Solo entendiendo así las cosas, uno se da cuenta de que no tiene caso tratar de comprender a los violentos que andan por el país lastimando y asesinando, a quienes insultan en las redes sociales, a quienes cierran carreteras y vías del tren o dejan sin escuela a miles de niños afectando a ciudadanos que nada tienen que ver con sus demandas, a quienes golpean a sus esposas e hijos o maltratan a los animales, a quienes corren a robar gasolina en bidones y garrafones cuando se enteran de que hay una fuga o siguen fabricando cohetes a pesar de que han visto la tragedia en la que eso se puede convertir. Y uno termina por aceptar que no hay forma de que esas personas entiendan (y hagan) las cosas de otro modo.

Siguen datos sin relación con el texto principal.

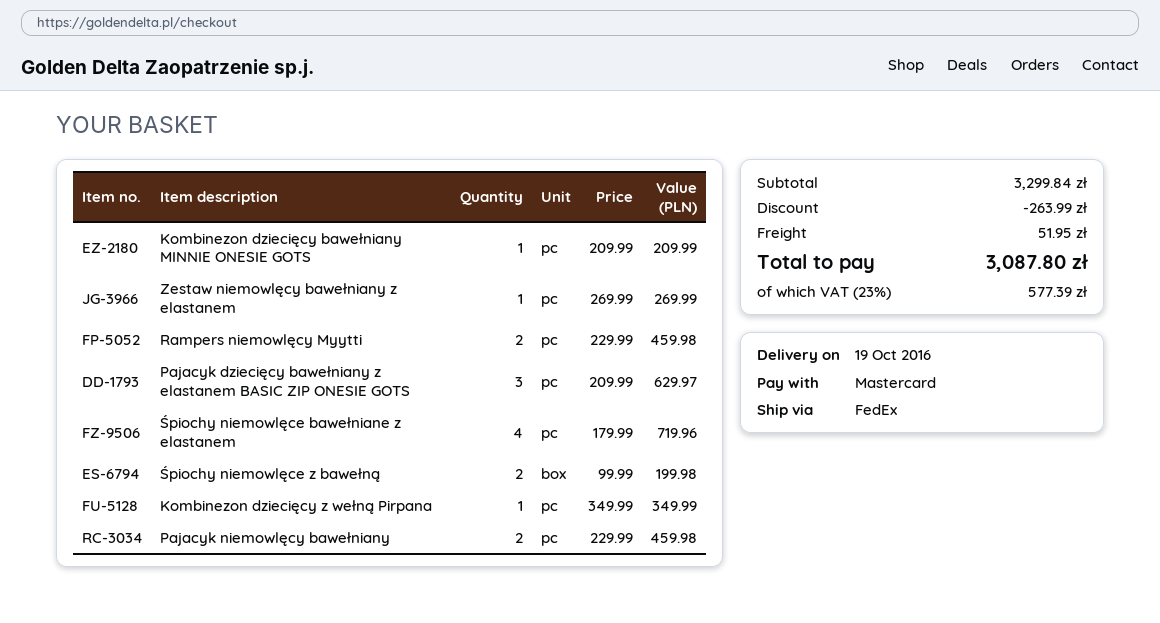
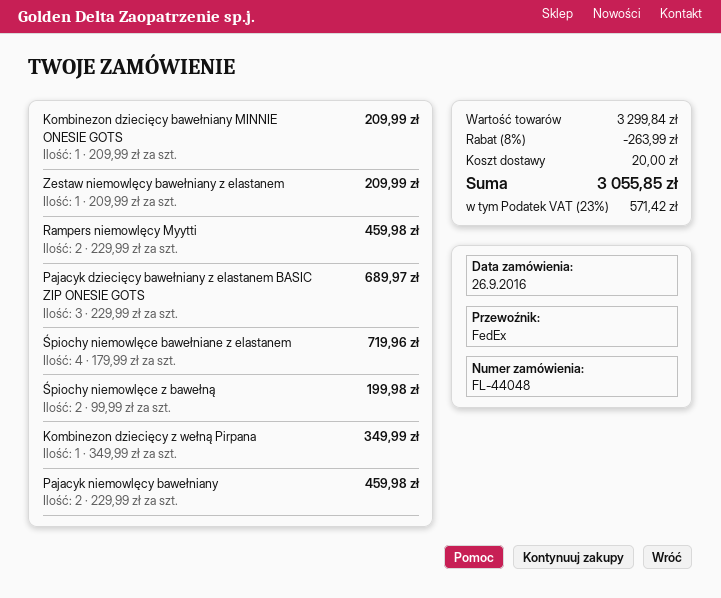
Zestaw niemowlęcy bawełniany z elastanem: 1 x 269.99 = 269.99 -> 1 x 209.99 = 209.99
Pajacyk dziecięcy bawełniany z elastanem BASIC ZIP ONESIE GOTS: 3 x 209.99 = 629.97 -> 3 x 229.99 = 689.97
shipping: 51.95 -> 20.00
tax: 23% = 577.39 -> 23% = 571.42
total: 3087.80 -> 3055.85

Pero uno se da cuenta de que quienes no comprendemos esas conductas, no podemos tampoco dejar de lado nuestro modo de pensar y nuestra lógica en la que aquello siempre nos parecerán unas aberraciones.
En esta situación de incompatibilidad en los modos de ver y entender el mundo y la vida hemos vivido siempre en México, con desacuerdos muy profundos en la sociedad. Pero la manera en que el presidente López Obrador ha decidido ejercer su poder, ha hecho que estos salgan a la luz. Ejemplos contundentes son la creación de la Guardia Nacional, la conservación de las estancias infantiles, las asignaciones del presupuesto con sus prioridades y recortes y próximamente la elaboración de una constitución moral.
Hoy es evidente, como ya hemos visto, que el presidente hará lo que quiera, pues tiene carro completo entre los legisladores, pero además, y eso es lo que quiero señalar, es evidente también que aunque sus palabras y acciones pudieran estar equivocadas según los expertos en cada uno de los temas, como ha señalado Loret de Mola, de todos modos mantendrá su popularidad.